Dink cinayetinin dördüncü yılında yurt içi ve yurt dışında Dink'le ilgili çeşitli anma etkinlikleri de gerçekleştiriliyor. Dink cinayetinin gerçekleştiği 19 Ocak haftasında yapılacak 33 etkinlik arasında yürüyüş, panel, seminerler bulunuyor. Bugün “Katil Kim” adlı yürüyüş Bodrum'da STK'lar öncülüğünde yapılacak. Saat 15.00'te ise Agos Gazetesi önünde “Hrant'sız geçen 4 yılın ardından gerçek faillerden hesap sormak için...” sloganıyla Taksim Meydanı'na kadar yürüyüş gerçekleştirilecek. “19 Ocak Nefret Suçları ve Ayrımcılıkla Mücadele Günü” adıyla düzenlenecek bir başka etkinlik de İzmir'de yapılacak. Dink'in avukatlarının davadaki süreçleri ele alacağı toplantı Bayraklı'daki Tepekule Kongre ve Sergi Merkezi'nde saat 19.00'da başlayacak.

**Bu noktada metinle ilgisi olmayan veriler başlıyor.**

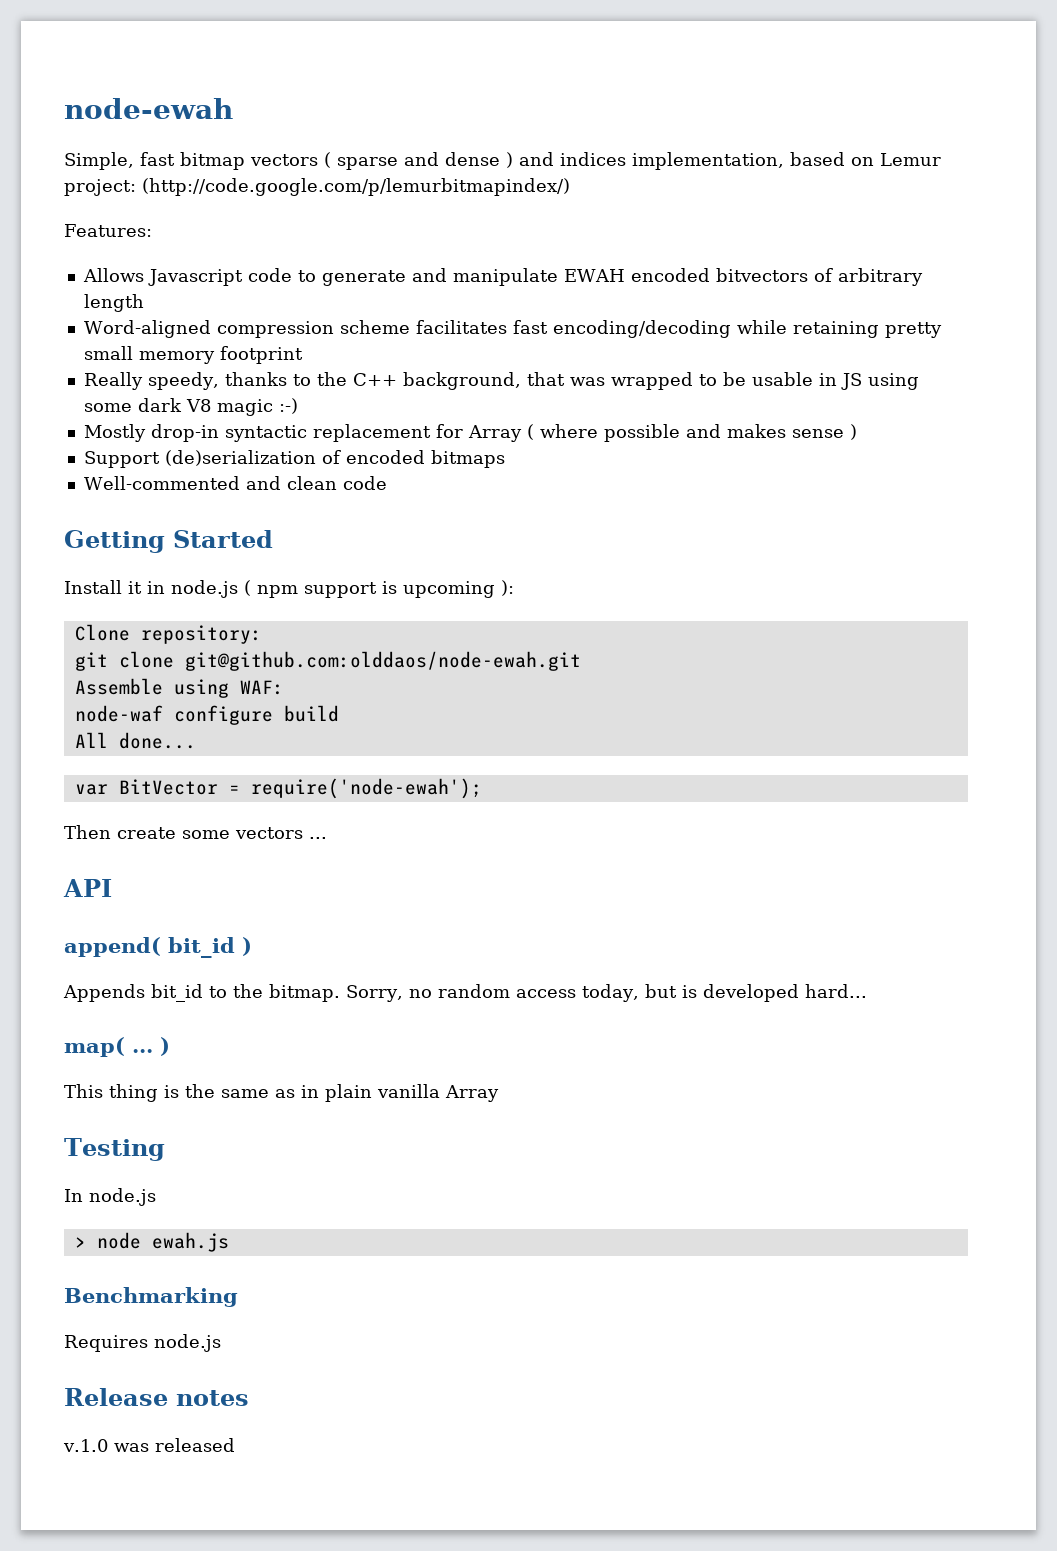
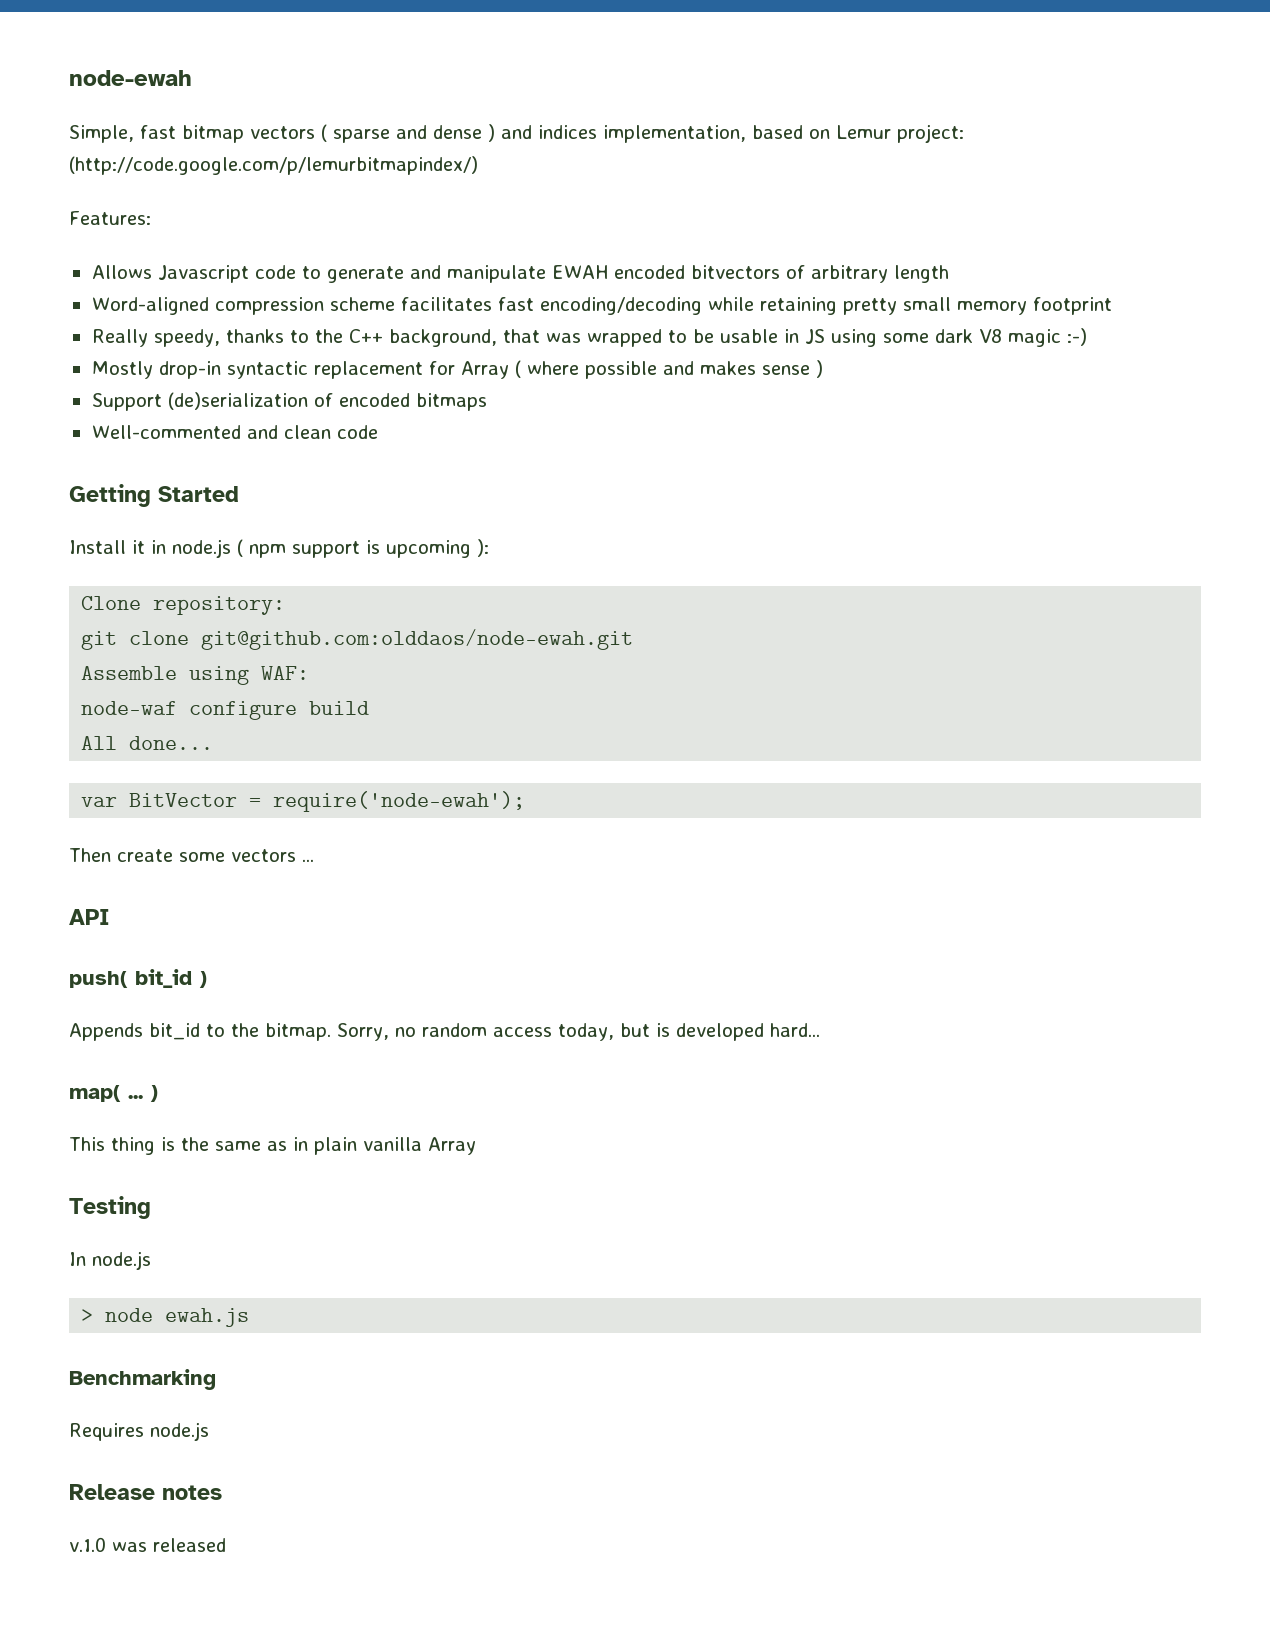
- append( bit_id )
+ push( bit_id )

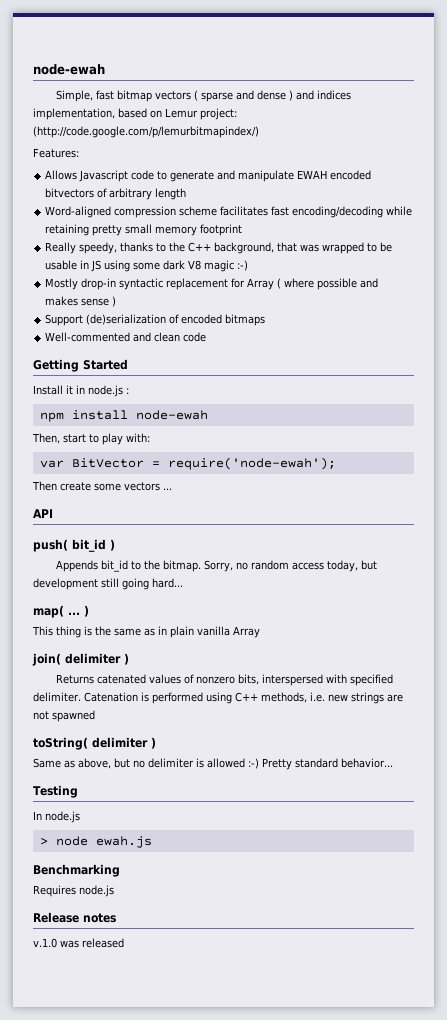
- Install it in node.js ( npm support is upcoming ):
- Clone repository:
- git clone git@github.com:olddaos/node-ewah.git
- Assemble using WAF:
- node-waf configure build
- All done...
+ Install it in node.js :
+ npm install node-ewah
+ Then, start to play with:
- Sorry, no random access today, but is developed hard...
+ Sorry, no random access today, but development still going hard...
+ join( delimiter )
+ Returns catenated values of nonzero bits, interspersed with specified delimiter. Catenation is performed using C++ methods, i.e. new strings are not spawned
+ toString( delimiter )
+ Same as above, but no delimiter is allowed :-) Pretty standard behavior...

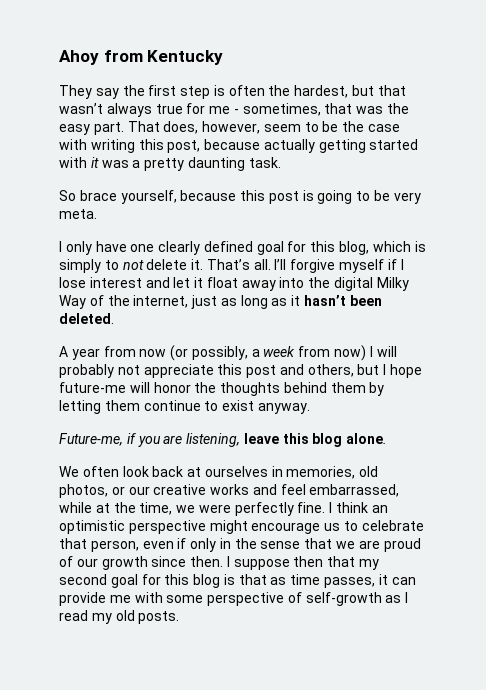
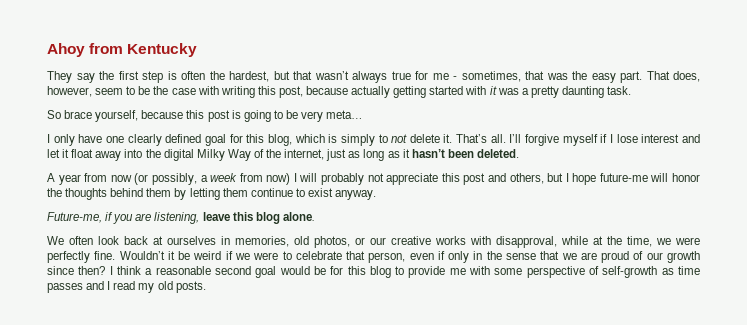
- So brace yourself, because this post is going to be very meta.
+ So brace yourself, because this post is going to be very meta…
- We often look back at ourselves in memories, old photos, or our creative works and feel embarrassed, while at the time, we were perfectly fine.
+ We often look back at ourselves in memories, old photos, or our creative works with disapproval, while at the time, we were perfectly fine.
- I think an optimistic perspective might encourage us to celebrate that person, even if only in the sense that we are proud of our growth since then. I suppose then that my second goal for this blog is that as time passes, it can provide me with some perspective of self-growth as I read my old posts.
+ Wouldn’t it be weird if we were to celebrate that person, even if only in the sense that we are proud of our growth since then? I think a reasonable second goal would be for this blog to provide me with some perspective of self-growth as time passes and I read my old posts.

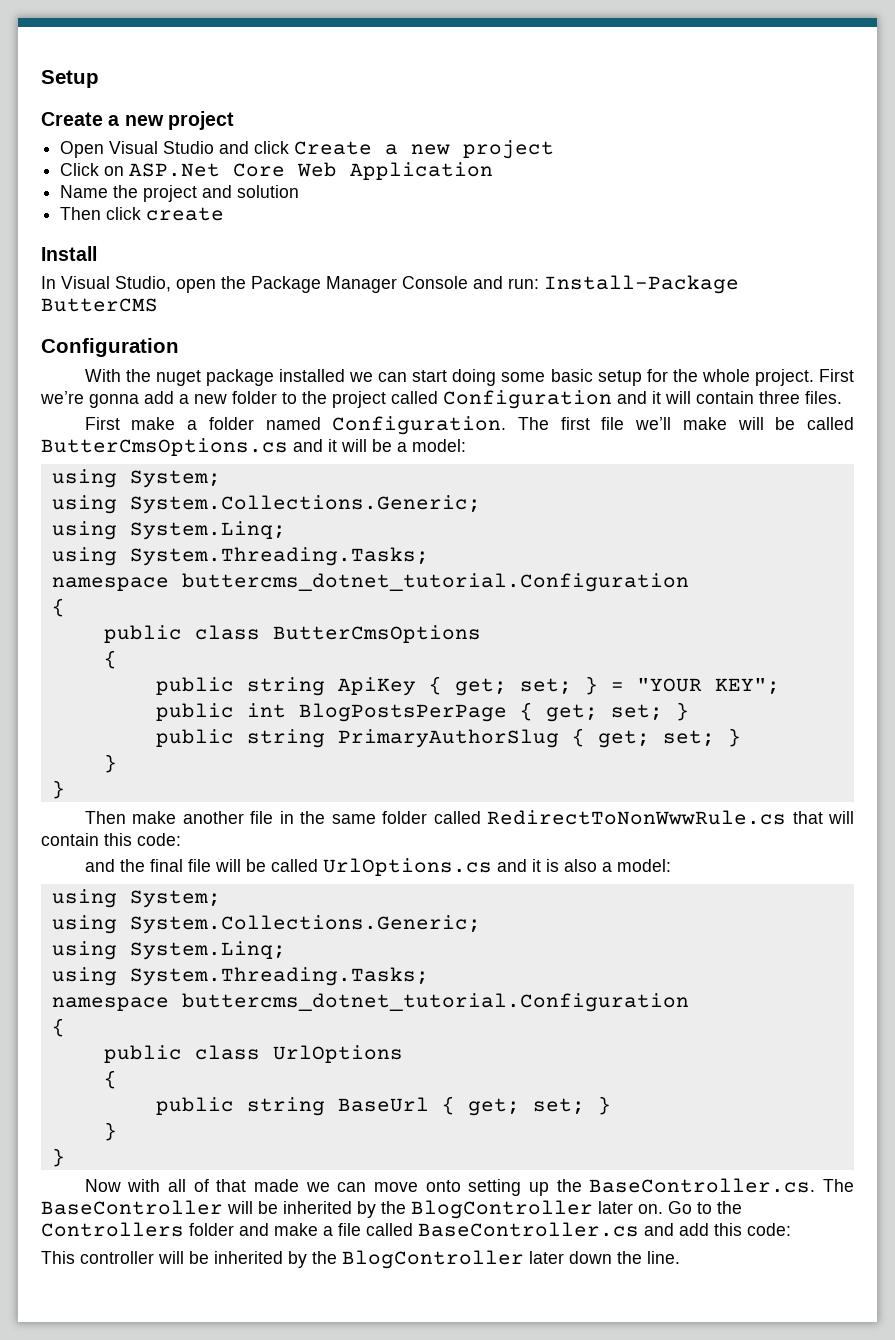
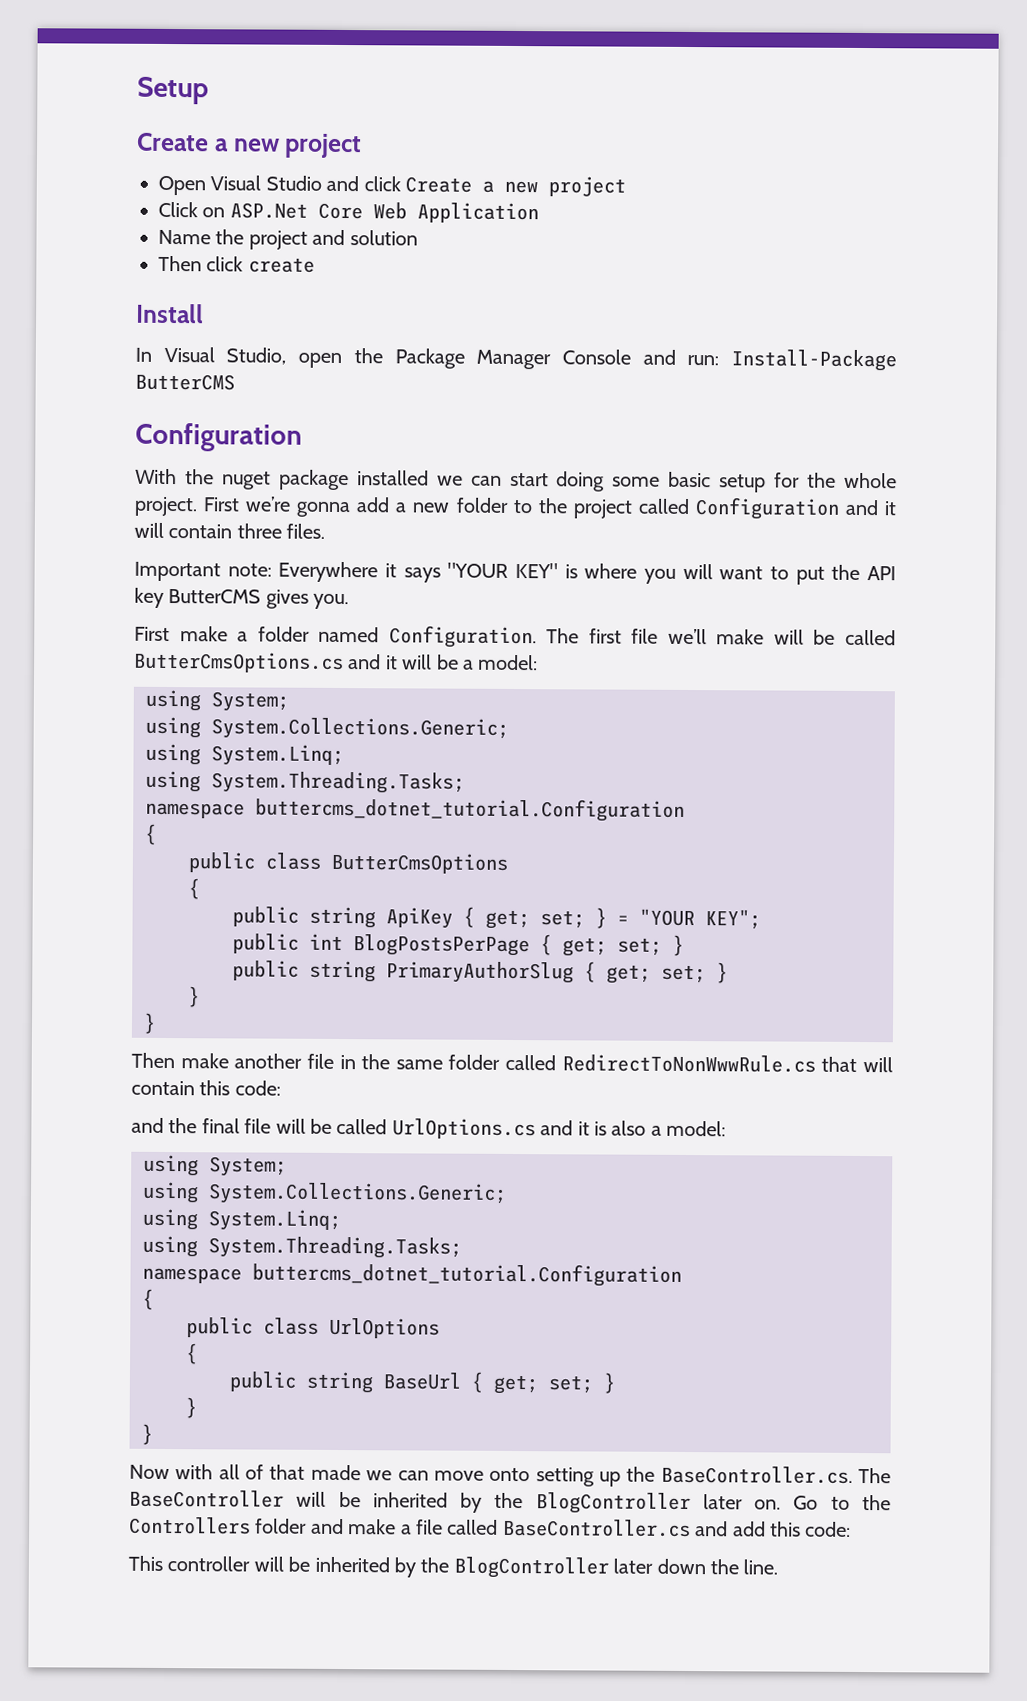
+ Important note: Everywhere it says "YOUR KEY" is where you will want to put the API key ButterCMS gives you.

Dört yıldır devam eden davada büyük kara delikler oluştu. Bu kara deliklerin her biri devletin farklı kademelerindeki sorumluluk alanlarından kaynaklandı. Cinayet sonrası polis tarafından el konulan Akbank Osmanbey Şubesi'ne ait ATM kamera kayıtlarında, cinayet gününe ait önemli bölümü Emniyet'te ortadan kayboldu. Avukatlara göre o kamera kayırları, cinayete ortak olan diğer kişilerin ortaya çıkarılmasında önemli deliller taşıyor.
Ogün Samast'ın cep telefonuna ait sim kartlar cinayet gününden bugüne kadar hep konuşuldu. Sim kartlarla ilgili ifadelerin çelişkilerle dolu olması kuşkuları arttırdı. Görgü tanıklarının ifadelerine göre Samast çok defa cep telefonuyla konuştu. Ancak dava sürecinde o ifadeleri verenlerin hiç biri duruşmalara katılmadı. Dava avukatlarına göre, tüm aramalara rağmen cinayet sonrasında ifade veren görgü tanıklarına ulaşılmadı.
Cinayetten önce Ogün Samast, Agos Gazetesi'nin bulunduğu Sebat Apartmanı yanındaki Şafak Sokaktaki İnternet Kafede 1 saat bilgisayar üzerinden sohbet ettiği anlaşıldı. Kafeyi işleten polis memuru Cavit Kılıç'ın ifadesine avukatların talebi üzerine cinayetten ancak 2 ay sonra başvuruldu. Soruşturma savcılarınca Tarbzon İl Handarma Komutanlığı ve Trabzon Emniyet Müdürlüğü'nde ihmali olanlarla ilgili takipsizlik kararı verildi.
Konuyla ilgili ihmal iddialarına adı karışan dönemin İstanbul İl Emniyet Müdürü Celalettin Cerrah, İstanbul İstibarat Daire Başkanı Ramazan Akyürek, Trabzon Emniyet Müdürü Reşat Altay, Trabzon Jandarma Alay Komutanı Albay Ali Öz'ün mahkemede tanık olarak dinlenmesi yönündeki taleplerin tümü mahkemece reddedildi.